# Pioneer PDP-5080 TV Remote Code for 622



## chips4s (Aug 25, 2007)

I'm new to dish network. I have a new VIP622 (delivered in July) connected HDMI to a brand new Pioneer PDP-5080 TV. The PDP-5080 is the next generation set for the PDP-5070. 

I have tried numerous times to program the 622 Remote Control to control my Pioneer TV. I've tried manually entering all the codes listed for Pioneer TV's as well as the auto search function for right code. 

Can anyone help me? I'd think the code would be the same as the PDP-5070 so if anyone has a known working TV code for the 5070 or 5080, I'd appreciate the help before I go & buy a fully programmable remote - 2 remotes is too many for me. Thanks, chips4s


----------



## TLY (Oct 26, 2006)

I've got a Pioneer PDP-5070 and I am using romote control code 637. Maybe that will work for the newer Pioneer.

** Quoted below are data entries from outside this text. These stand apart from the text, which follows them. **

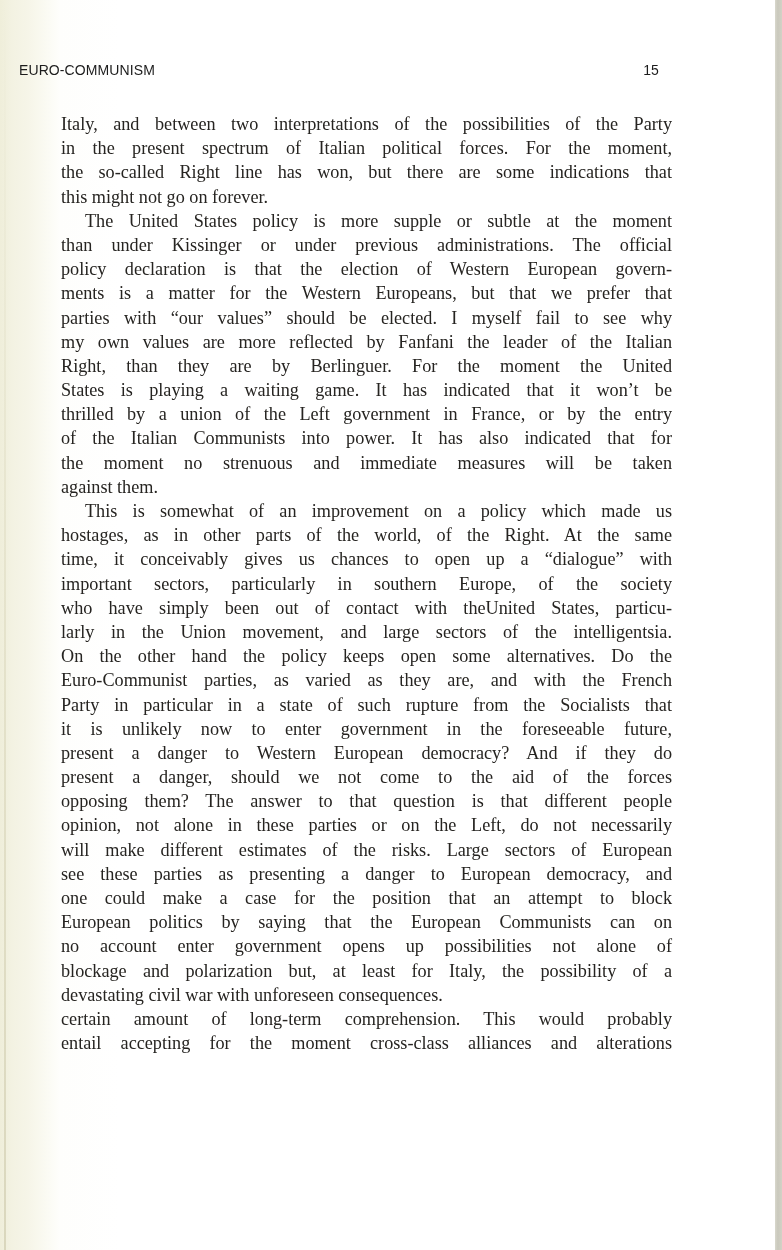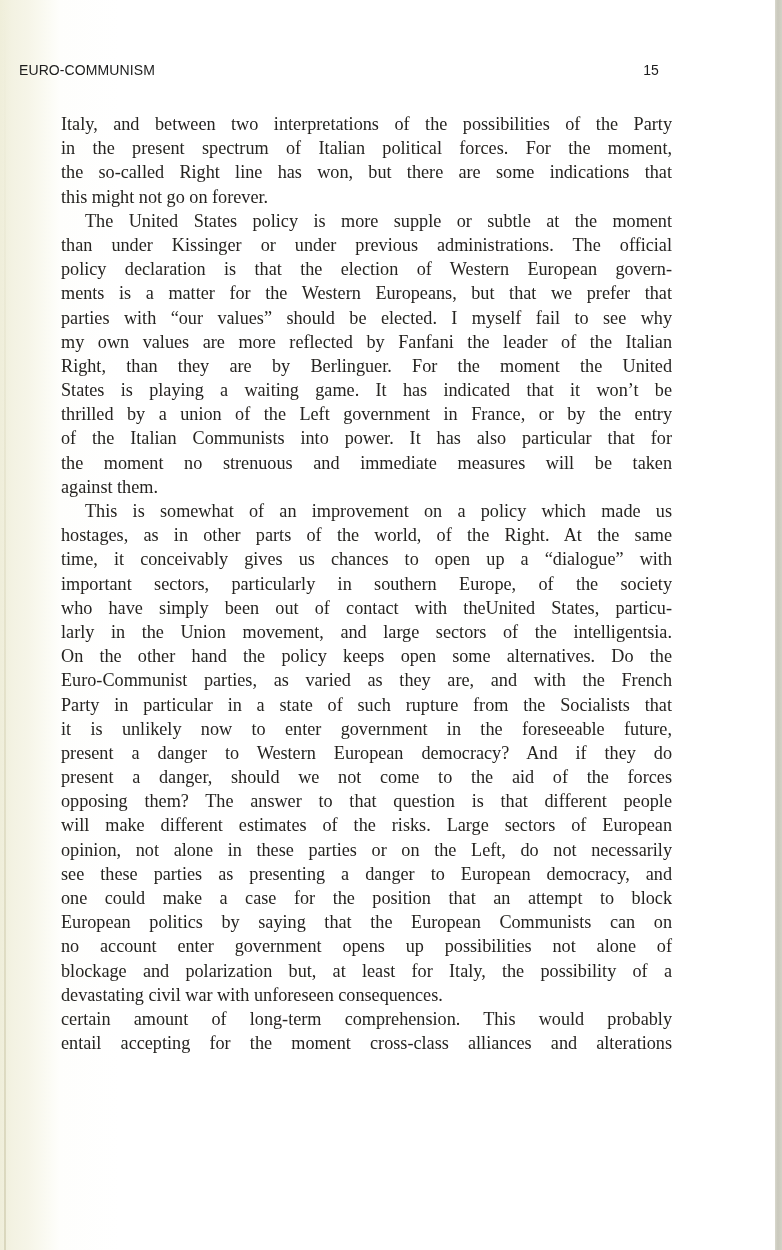"of the Italian Communists into" span.line { text: particular -> indicated }
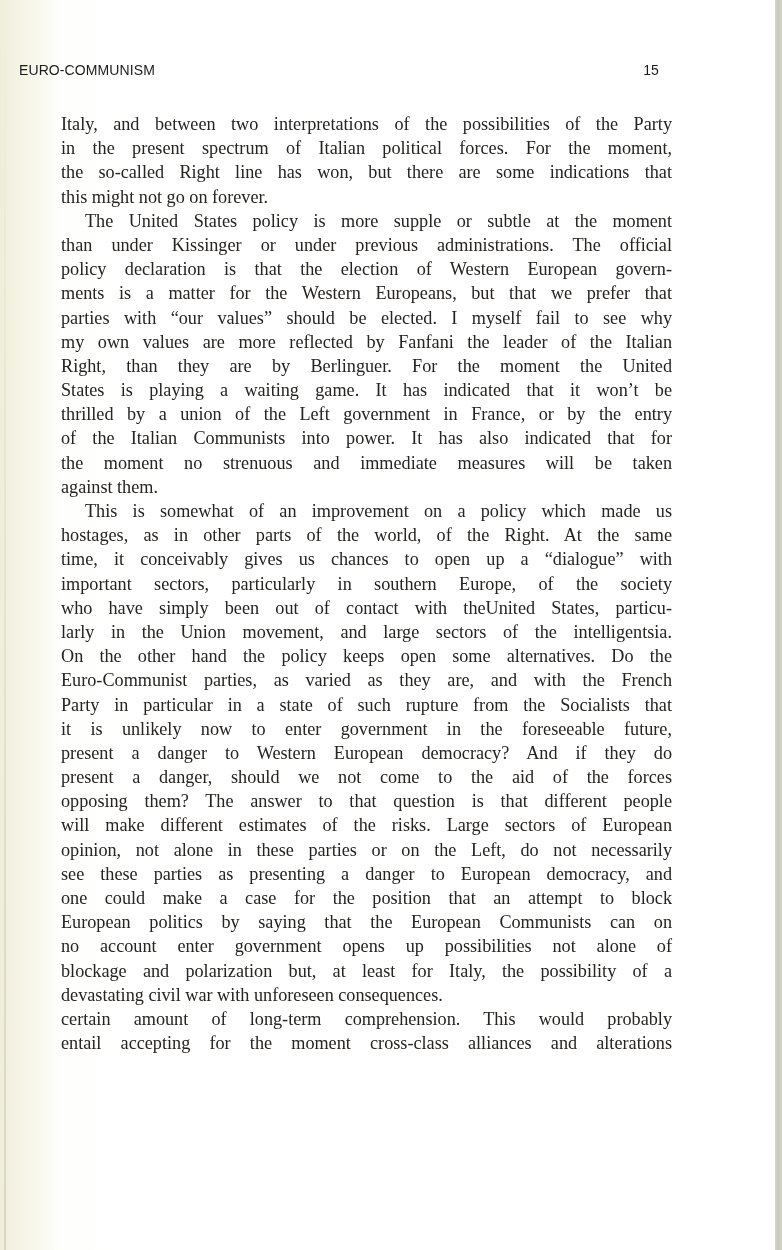"will make different estimates of" span.line { order: before "opinion, not alone in these" -> after "opinion, not alone in these" }
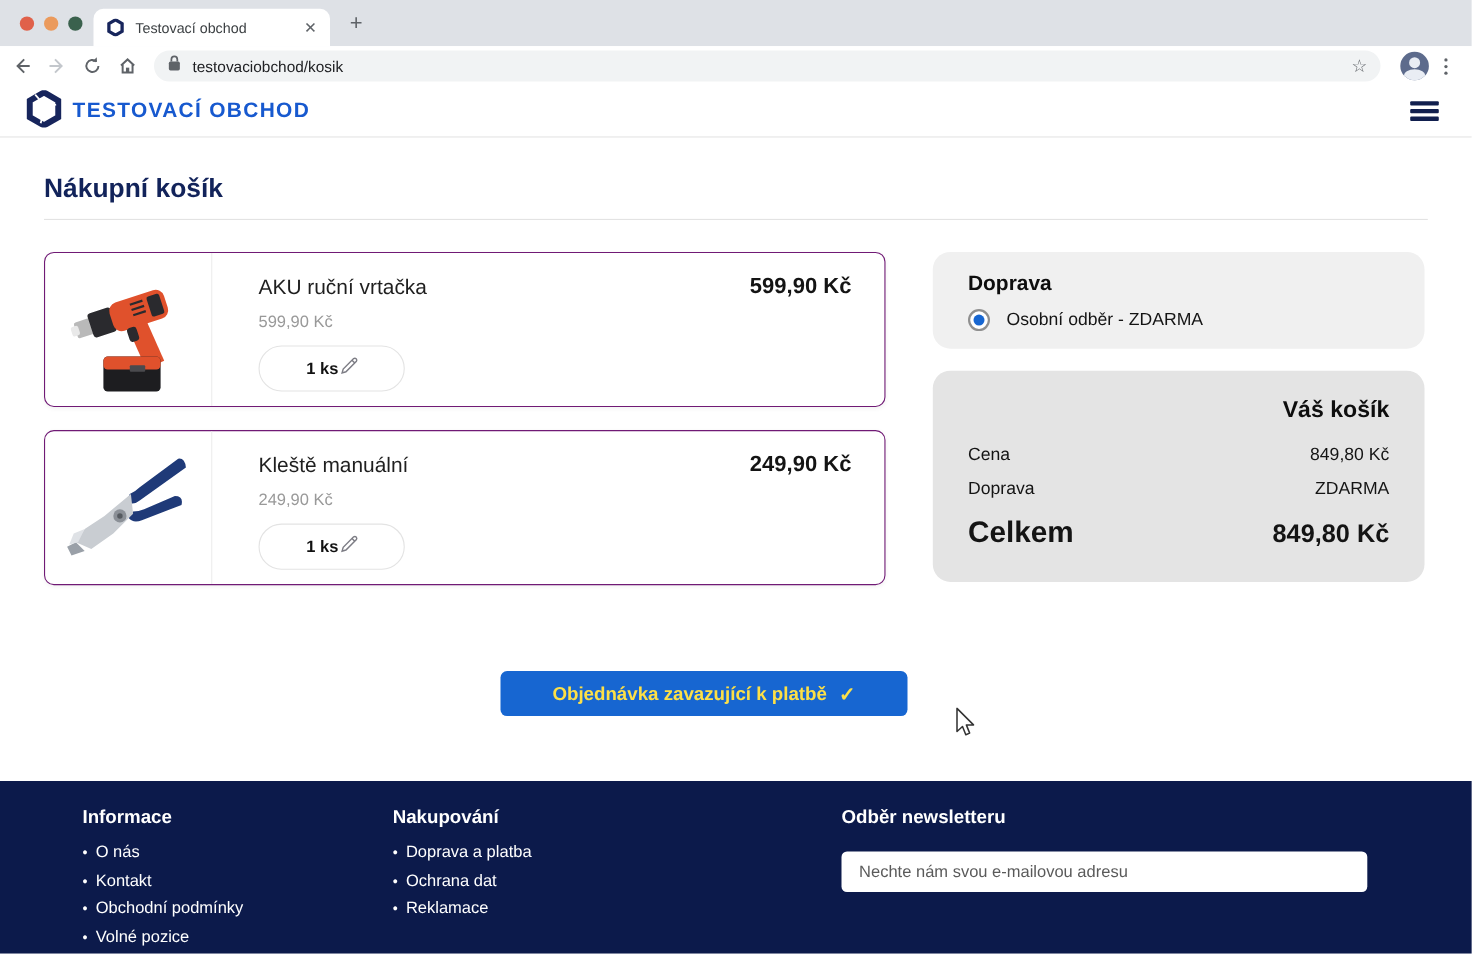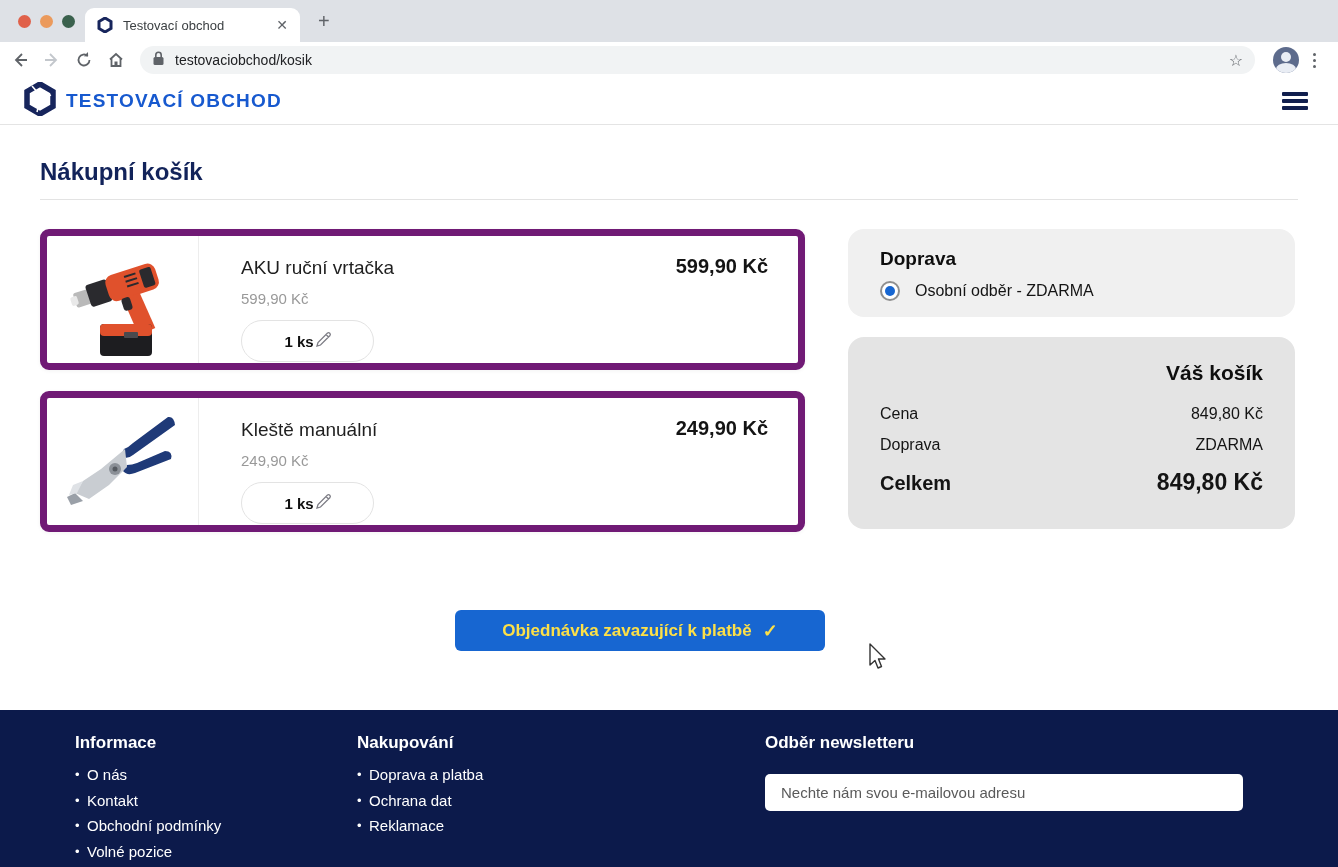"AKU ruční vrtačka" .cart-card { border: 7px solid #701a75 -> 1px solid #701a75 }
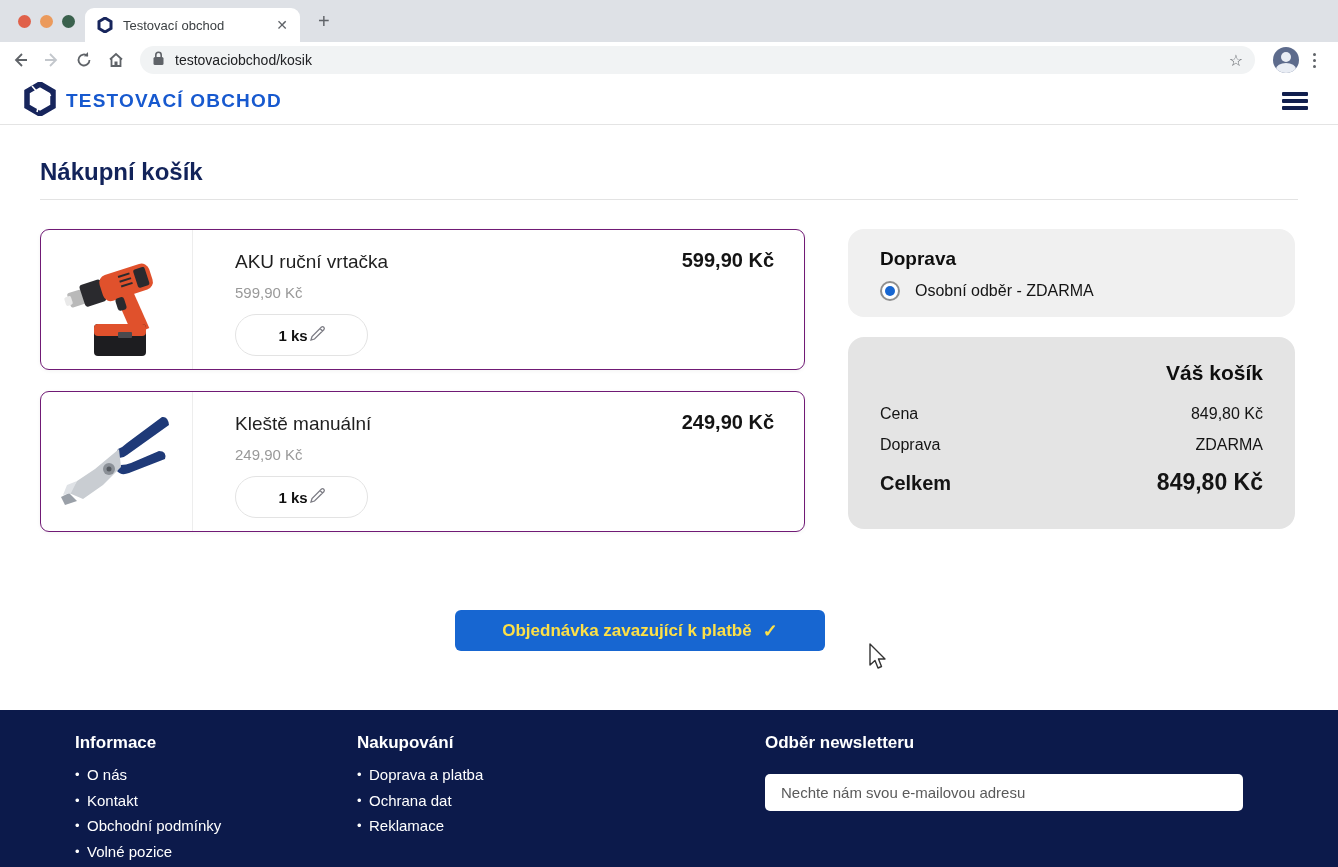"Celkem" .sum-total .lbl { font-size: 20px -> 27px }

I've had trouble entering codes before only to later realize I was not holding down the Mode button until all Mode buttons light up.


----------



## chips4s (Aug 25, 2007)

Thanks TLY this has done the trick. It's weird, I need to hold the remote buttons down for a full second before anything happens on the TV power & volume buttons - slowest remote response I've ever experienced. I'll probably get a Harmony soon. Thanks again for your help


----------